Stored items from a collection:
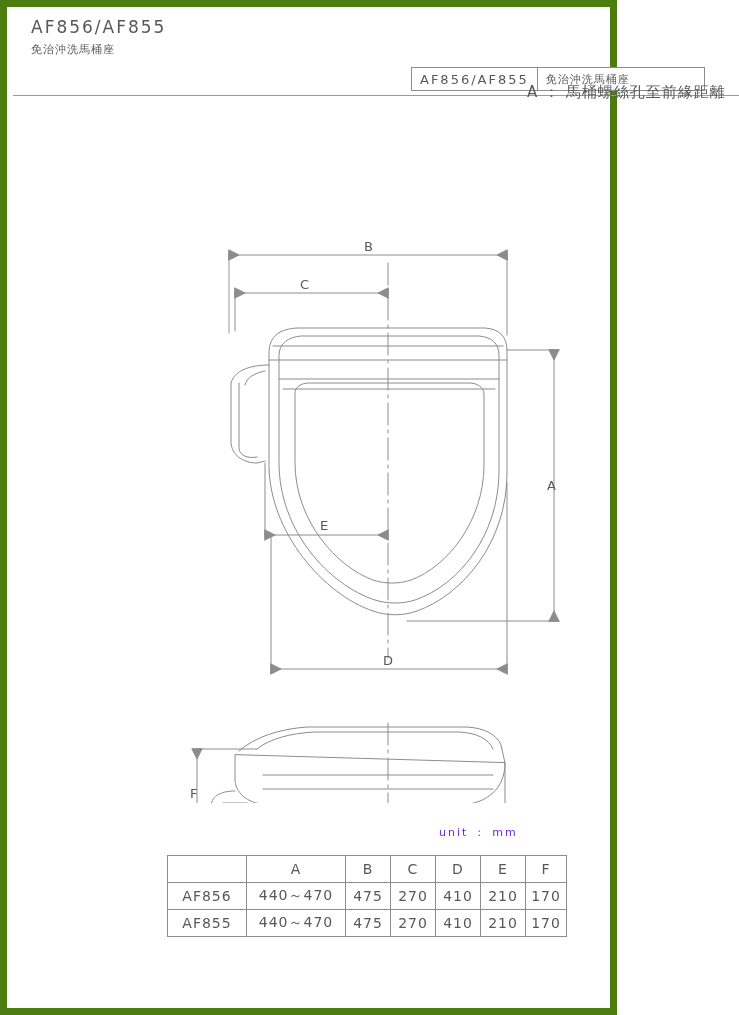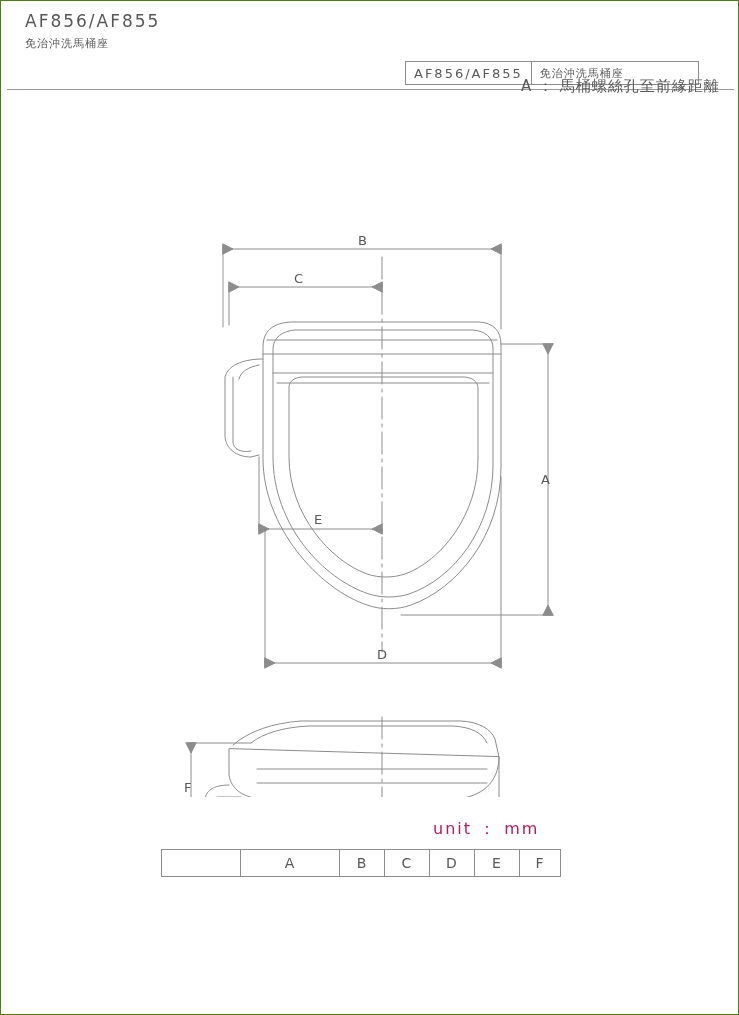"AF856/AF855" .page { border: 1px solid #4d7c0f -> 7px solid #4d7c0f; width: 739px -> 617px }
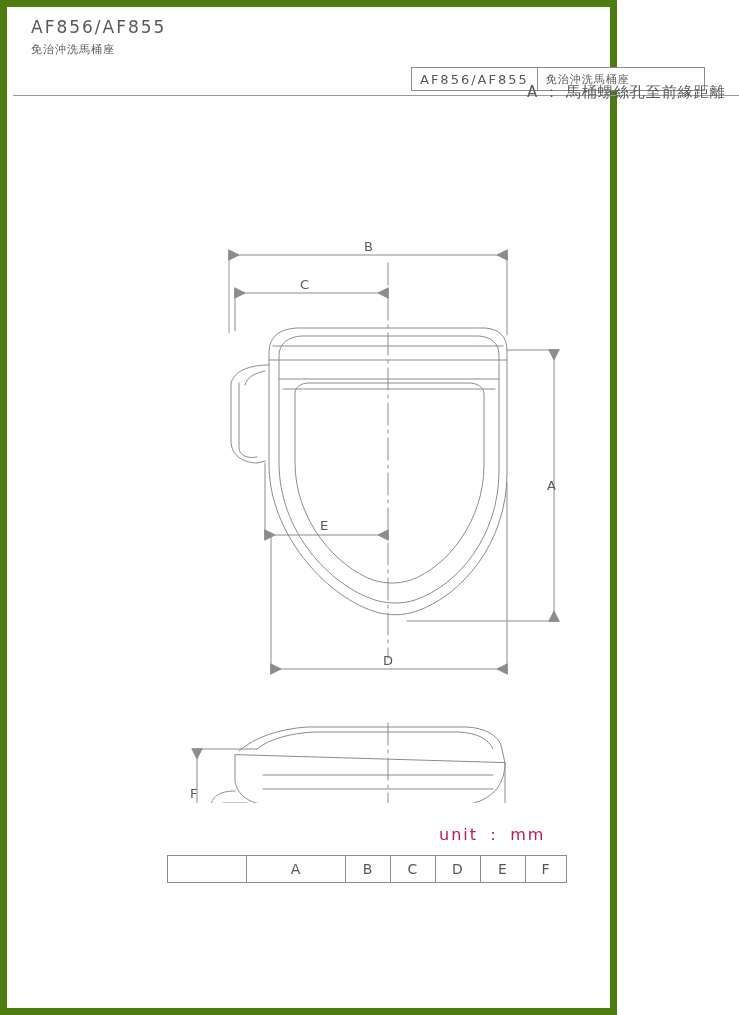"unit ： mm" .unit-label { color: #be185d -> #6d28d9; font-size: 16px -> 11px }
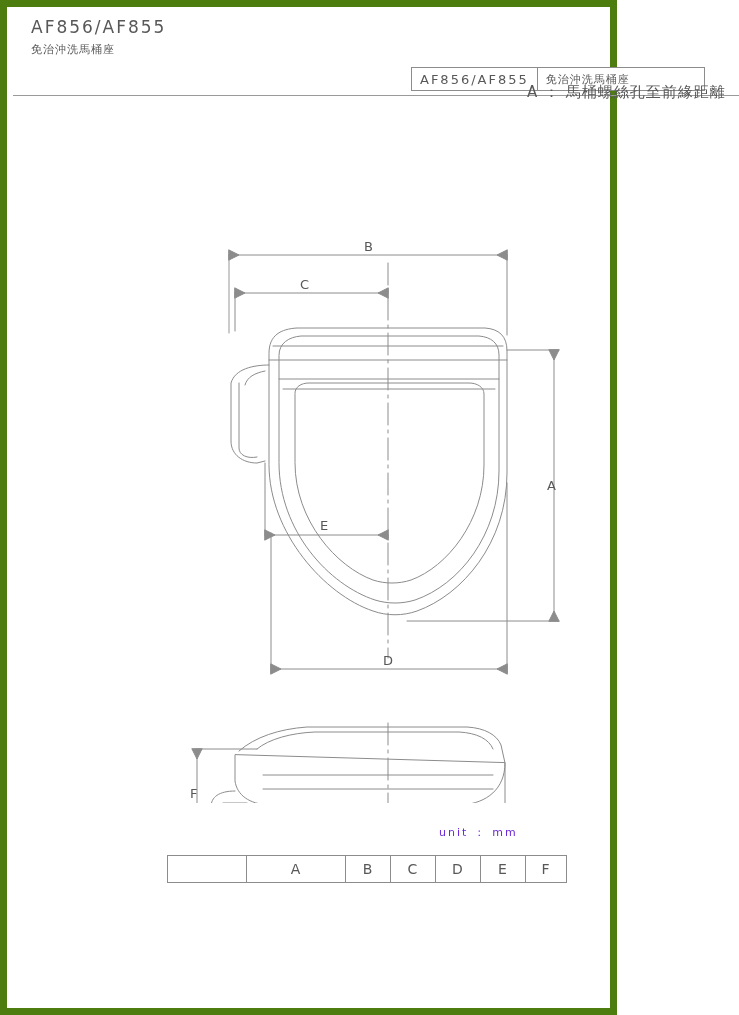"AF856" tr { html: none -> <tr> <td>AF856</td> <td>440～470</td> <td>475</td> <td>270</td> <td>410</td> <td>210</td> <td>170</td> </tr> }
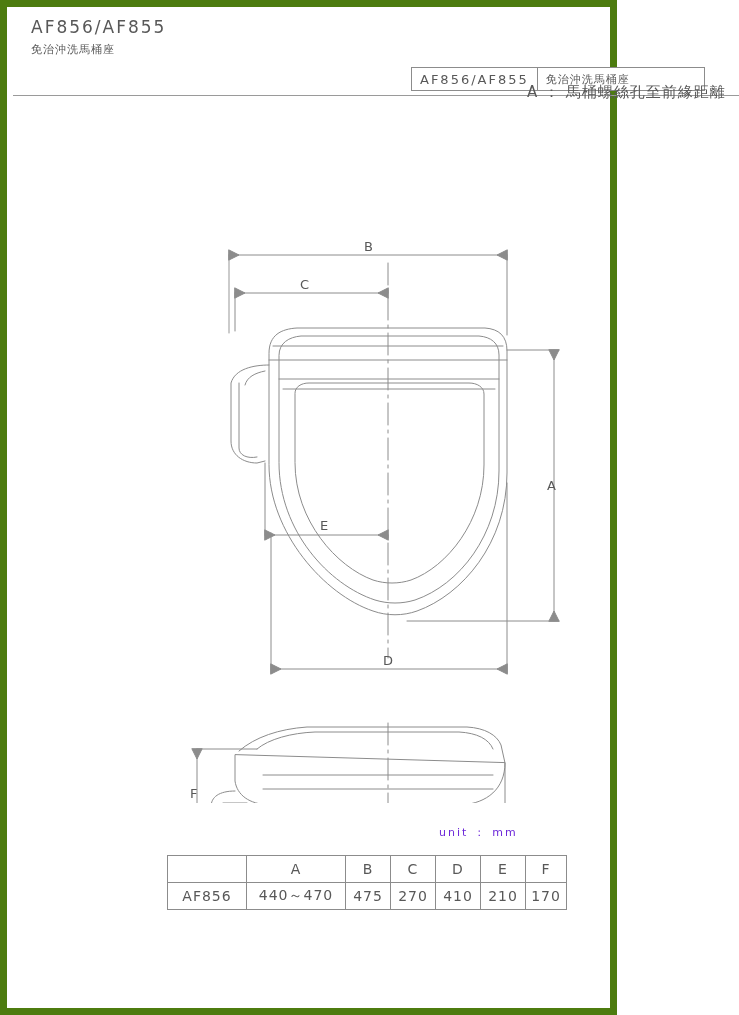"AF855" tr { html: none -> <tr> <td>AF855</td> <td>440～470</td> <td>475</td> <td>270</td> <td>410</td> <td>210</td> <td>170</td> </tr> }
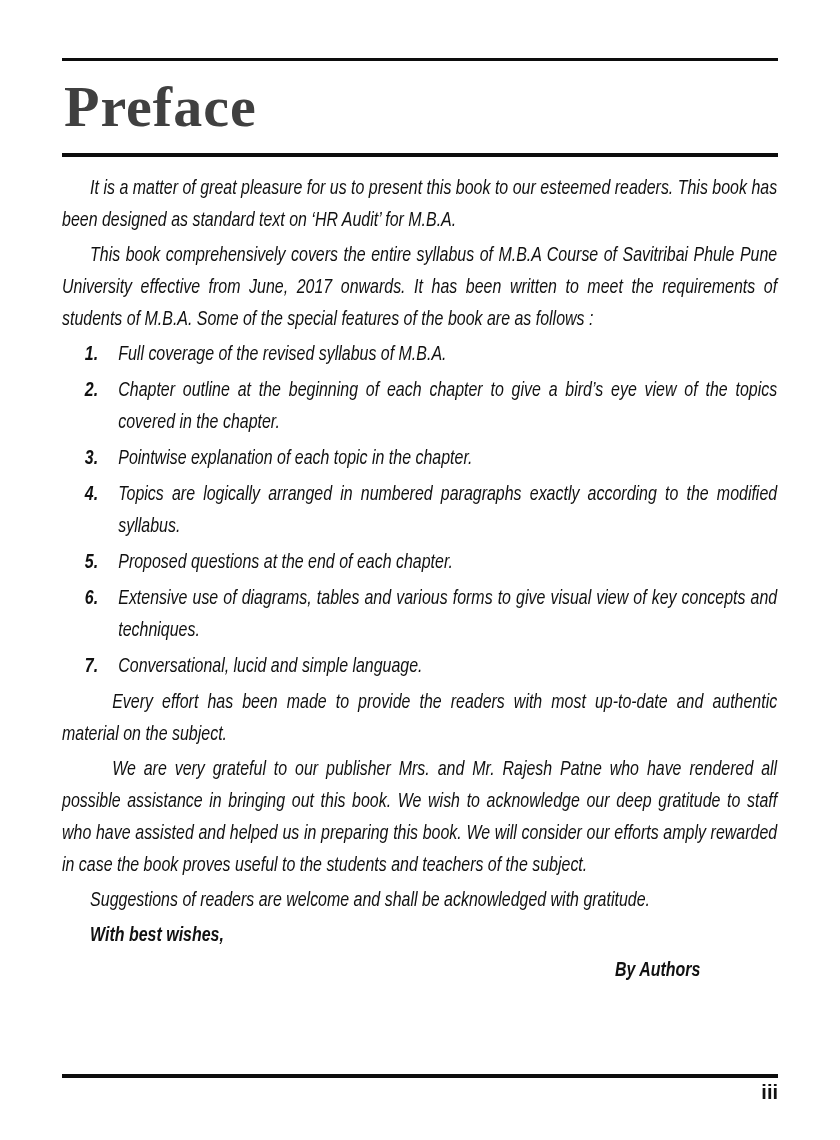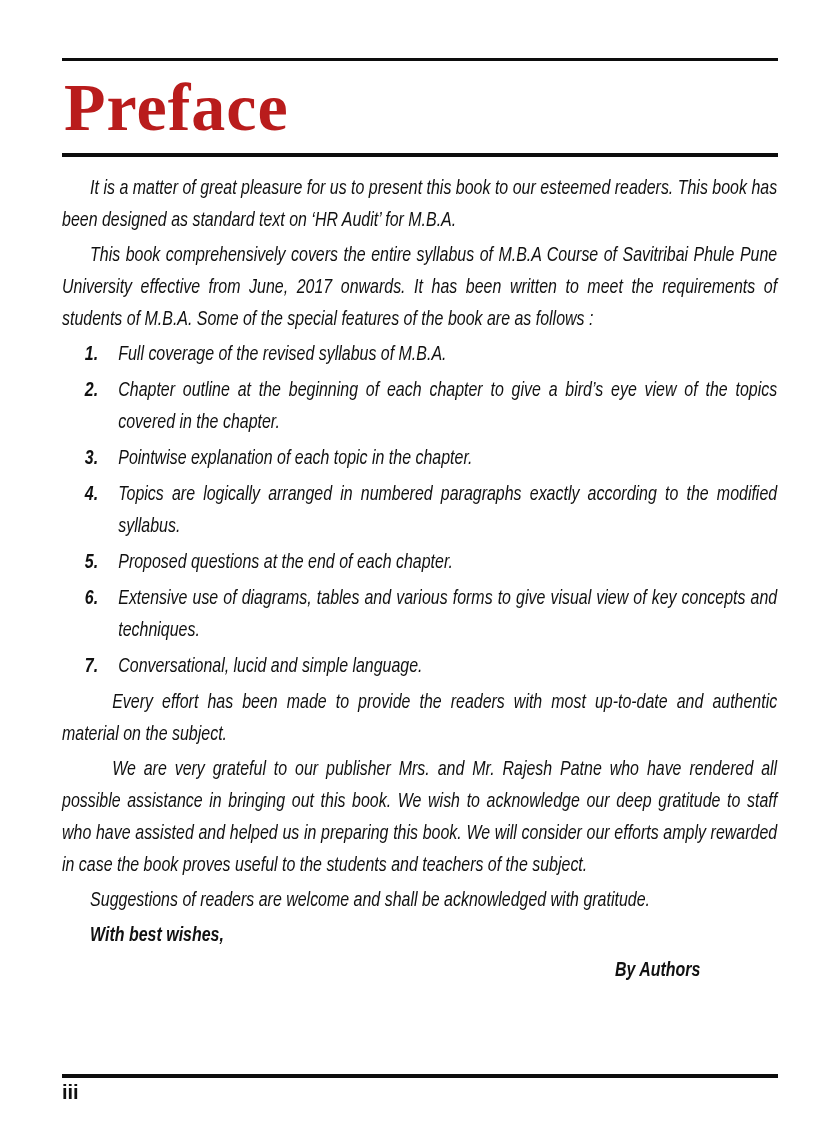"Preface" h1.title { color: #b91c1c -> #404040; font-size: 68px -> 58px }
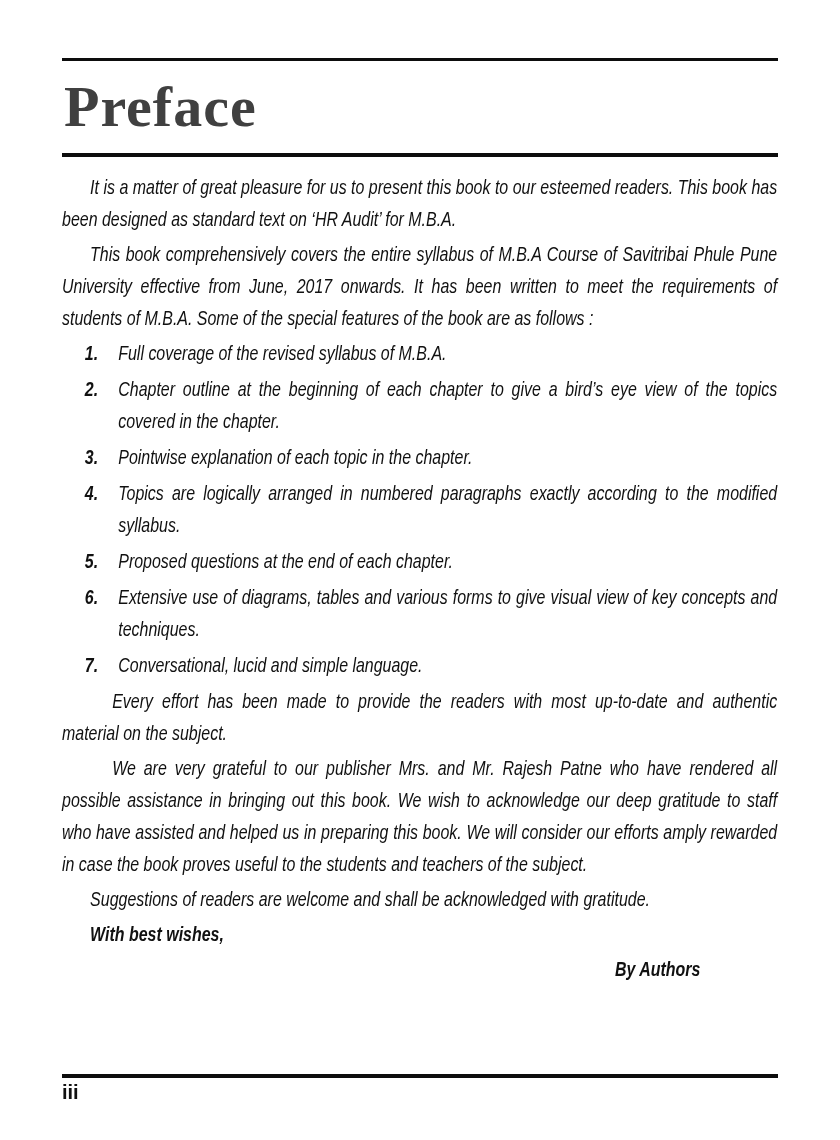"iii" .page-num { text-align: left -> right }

EXERCISE: All records, pictures excluded: copy them exactly.

REPLY:
"AF856/AF855" .page { border: 1px solid #4d7c0f -> 7px solid #4d7c0f; width: 739px -> 617px }
"unit ： mm" .unit-label { color: #be185d -> #6d28d9; font-size: 16px -> 11px }
"AF856" tr { html: none -> <tr> <td>AF856</td> <td>440～470</td> <td>475</td> <td>270</td> <td>410</td> <td>210</td> <td>170</td> </tr> }
"AF855" tr { html: none -> <tr> <td>AF855</td> <td>440～470</td> <td>475</td> <td>270</td> <td>410</td> <td>210</td> <td>170</td> </tr> }
"Preface" h1.title { color: #b91c1c -> #404040; font-size: 68px -> 58px }
"iii" .page-num { text-align: left -> right }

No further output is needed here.